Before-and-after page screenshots
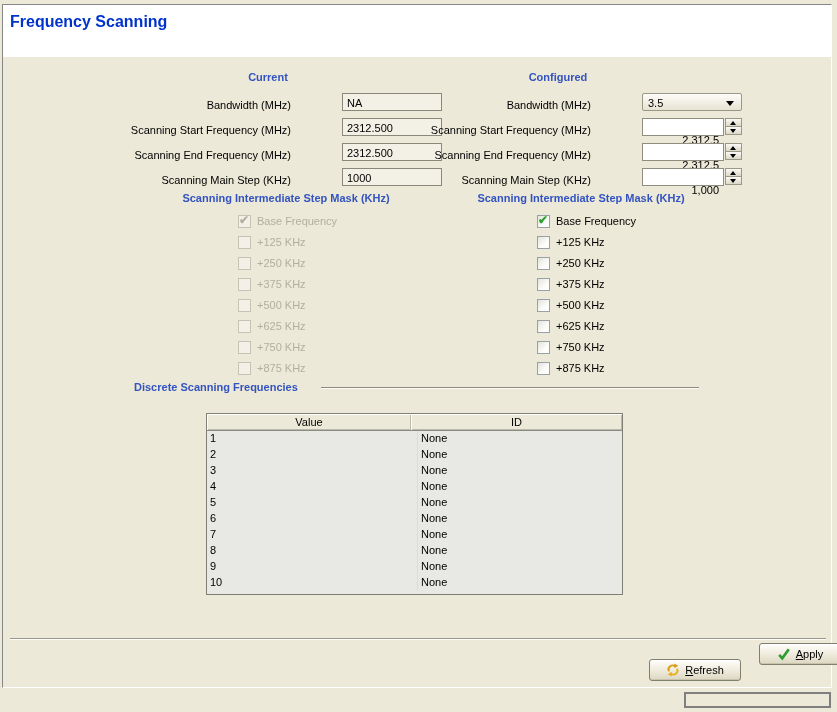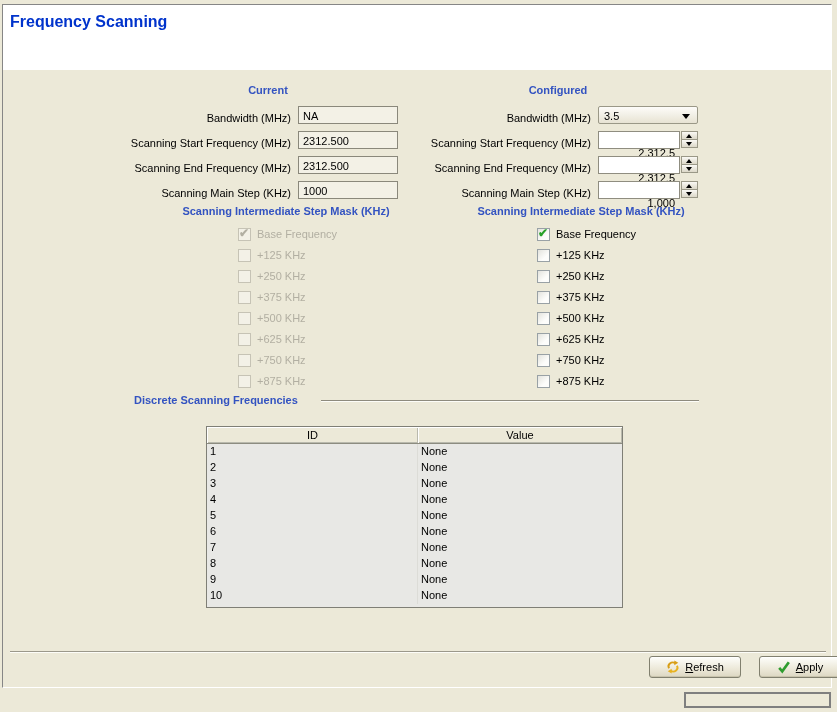--- a/index.html
+++ b/index.html
@@ -7,30 +7,30 @@
     width:837px;height:712px;position:relative;overflow:hidden;
     background:#ece9d8;
     font-family:"Liberation Sans", sans-serif;font-size:11px;color:#000;
   }
   .frame{
     position:absolute;left:2px;top:4px;width:830px;height:684px;box-sizing:border-box;
     background:#ece9d8;
     border-top:1px solid #868686;border-left:1px solid #868686;
     border-right:1px solid #ffffff;border-bottom:1px solid #ffffff;
   }
-  .header{height:65px;background:#ffffff;}
+  .header{height:52px;background:#ffffff;}
   .title{padding:8px 0 0 7px;font-size:16px;font-weight:bold;color:#0033cc;letter-spacing:0px;}
   .content{position:relative;height:617px;}
 
   .col-heading{position:absolute;width:200px;text-align:center;font-weight:bold;color:#3353c1;}
   .mask-heading{position:absolute;width:310px;text-align:center;font-weight:bold;color:#3353c1;}
 
   .field-row{position:absolute;display:flex;align-items:flex-end;height:18px;}
   .field-label{width:260px;text-align:right;margin-right:7px;white-space:nowrap;}
-  .control{width:100px;height:18px;box-sizing:border-box;}
+  .control{width:100px;height:18px;box-sizing:border-box;margin-left:44px;}
 
   .ro-input{
     background:#f3f1e6;border:1px solid #8a887b;
     padding:2px 4px 0 4px;line-height:14px;overflow:hidden;white-space:nowrap;
   }
   .dropdown{
     position:relative;background:linear-gradient(#fdfcf9,#e7e3d3);
     border:1px solid #9a9887;border-radius:2px;
     padding:2px 18px 0 5px;line-height:14px;cursor:default;
   }
@@ -90,21 +90,21 @@
   .bottom-sep{position:absolute;left:7px;top:581px;width:816px;height:0;
     border-top:1px solid #9b988b;border-bottom:1px solid #fdfdf8;}
   .xp-button{
     position:absolute;top:586px;height:22px;box-sizing:border-box;
     border:1px solid #81806f;border-radius:3px;
     background:linear-gradient(#fefefb,#ece8d8 60%,#dcd7c2);
     box-shadow:inset 0 1px 0 #fff, inset 0 -1px 0 #c8c3ac;
     display:flex;align-items:center;justify-content:center;gap:5px;
     font-size:11px;color:#000;cursor:default;
   }
-  #refresh-btn{left:646px;width:92px;}
+  #refresh-btn{left:646px;width:92px;margin-top:16px;}
   #apply-btn{left:756px;width:82px;}
   .mnemonic{text-decoration:underline;}
   .btn-icon{display:block;}
 
   .status-field{
     position:absolute;left:684px;top:692px;width:147px;height:16px;box-sizing:border-box;
     border:2px solid #7f7f7f;background:#ece9d8;
   }
 </style>
 </head>
@@ -258,22 +258,22 @@
     <div class="cb-row" style="left:534px;top:304px;">
       <span class="cb"></span>
       <span class="cb-label">+875 KHz</span>
     </div>
 
     <div class="discrete-heading">Discrete Scanning Frequencies</div>
     <div class="discrete-line"></div>
 
     <div class="dsf-table">
       <div class="dsf-header">
+        <div class="hcell val">Value</div>
         <div class="hcell id">ID</div>
-        <div class="hcell val">Value</div>
       </div>
       <div class="dsf-row">
         <div class="cell id">1</div>
         <div class="cell val">None</div>
       </div>
       <div class="dsf-row">
         <div class="cell id">2</div>
         <div class="cell val">None</div>
       </div>
       <div class="dsf-row">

# What the exercise asks
Return every line from the records above that holds the word "absolute".

# Solution
     position:absolute;left:2px;top:4px;width:830px;height:684px;box-sizing:border-box;
   .col-heading{position:absolute;width:200px;text-align:center;font-weight:bold;color:#3353c1;}
   .mask-heading{position:absolute;width:310px;text-align:center;font-weight:bold;color:#3353c1;}
   .field-row{position:absolute;display:flex;align-items:flex-end;height:18px;}
   .bottom-sep{position:absolute;left:7px;top:581px;width:816px;height:0;
     position:absolute;top:586px;height:22px;box-sizing:border-box;
     position:absolute;left:684px;top:692px;width:147px;height:16px;box-sizing:border-box;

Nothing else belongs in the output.